While it’s not always possible, typically the best time to look for a new job is while you are still employed. That means you have no break in employment and simply bridge from one position to the next. However, this should be done thoughtfully, to avoid tarnishing your professional reputation. You don’t want to upset your current employer while seeking your next one.
The expert career coaches at GetFive offer 10 golden rules of a discreet job search to help guide you.
- Use your personal email and technology equipment for all search-related correspondence. Avoid using your work computer, which can retain electronic records as well as be seen by colleagues.
- Tell only your most trustworthy colleagues about your job hunt. While some coworkers may be supportive, others could have ulterior motives or simply be loose at the lips. Remind them regularly that you’re keeping your job search under wraps.
- Avoid advertising your job search on social media. Broadcasting your desire for new employment to a wide audience could mean that someone sees or passes along information they shouldn’t.
- Activate the LinkedIn Open Candidates feature to subtly signal that you’re open to new opportunities. Open Candidates is accessible from the “Preferences” tab on the LinkedIn Jobs homepage.

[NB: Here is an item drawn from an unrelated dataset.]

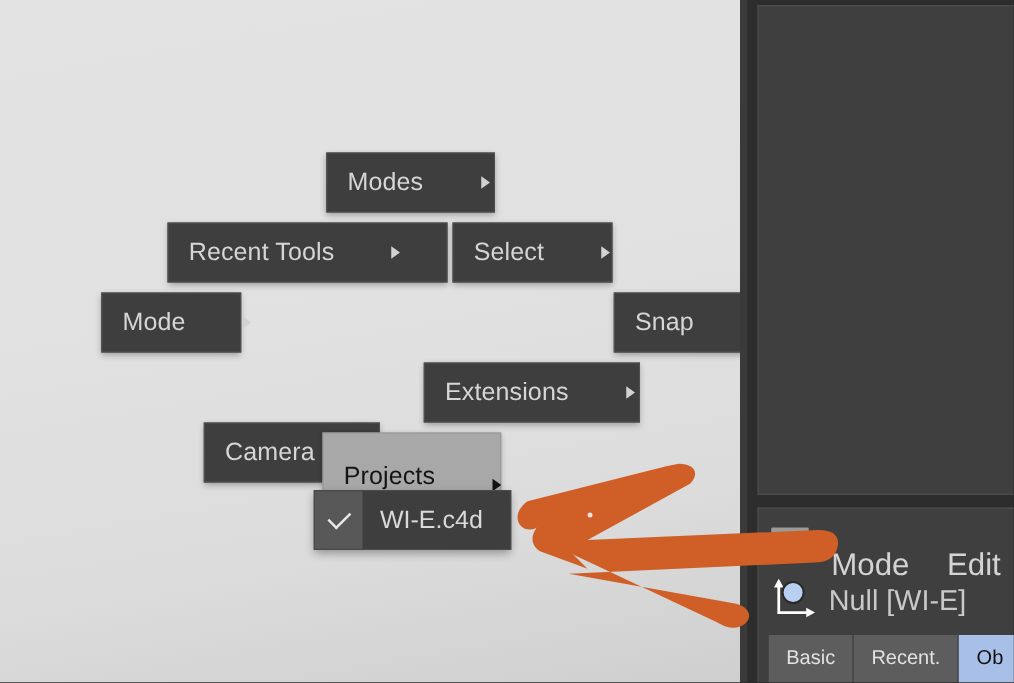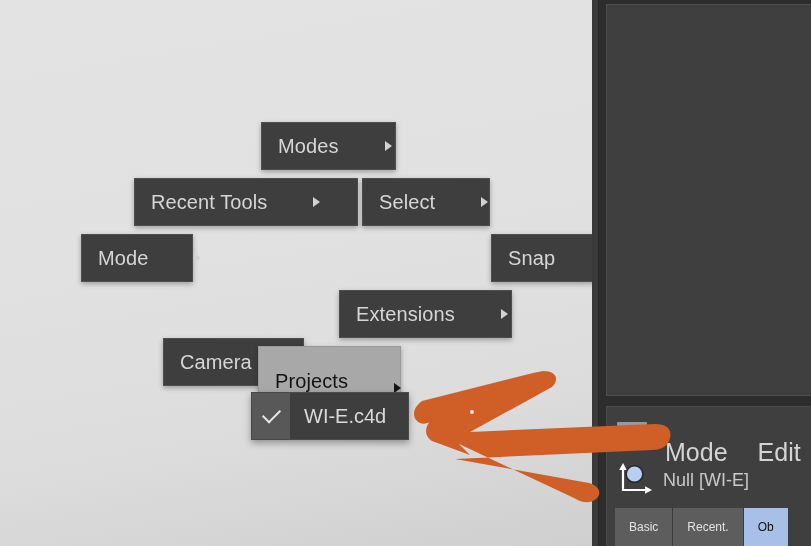"Null [WI-E]" .obj-name { font-size: 18px -> 23px }
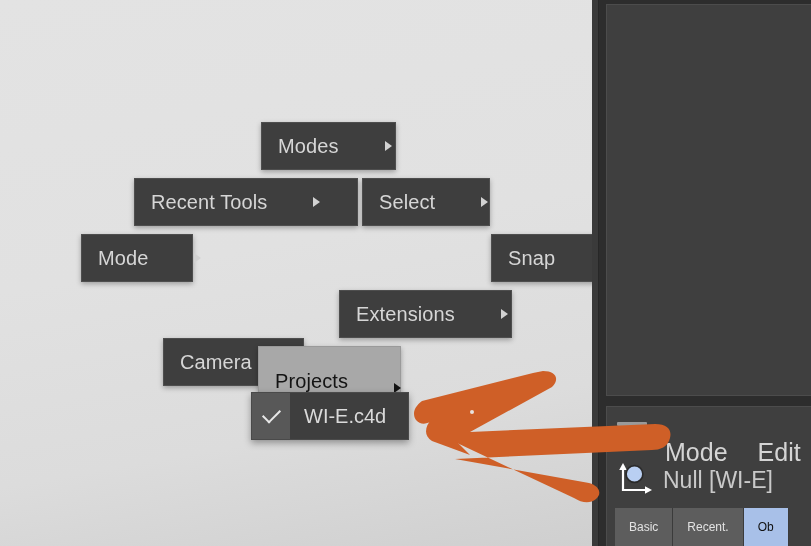"Basic" .attr-tab { font-size: 12px -> 16px }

- If you want to make updates to your LinkedIn profile to support your job search, make sure to turn off the feature that automatically offers contacts those updates.
- Never use your current boss as a reference unless you have a great relationship and you have been given their consent. Same goes for current coworkers.
- When possible, schedule interviews around working hours. If not possible, take PTO rather than sneaking off for lengthy meetings.
- If you have to take a call related to your job search during working hours, step outside the office or go to your car for privacy and to avoid disturbing others.
- Be cautious about what job sites you post your resume on. Some may be accessed regularly by your current company’s HR department. Instead, optimize recruiters who can work quietly to find opportunities on your behalf.
- If you work at a place where dress is casual, wearing a formal suit is a telltale sign you’re heading to an interview. People are sure to notice and inquire (or at least wonder).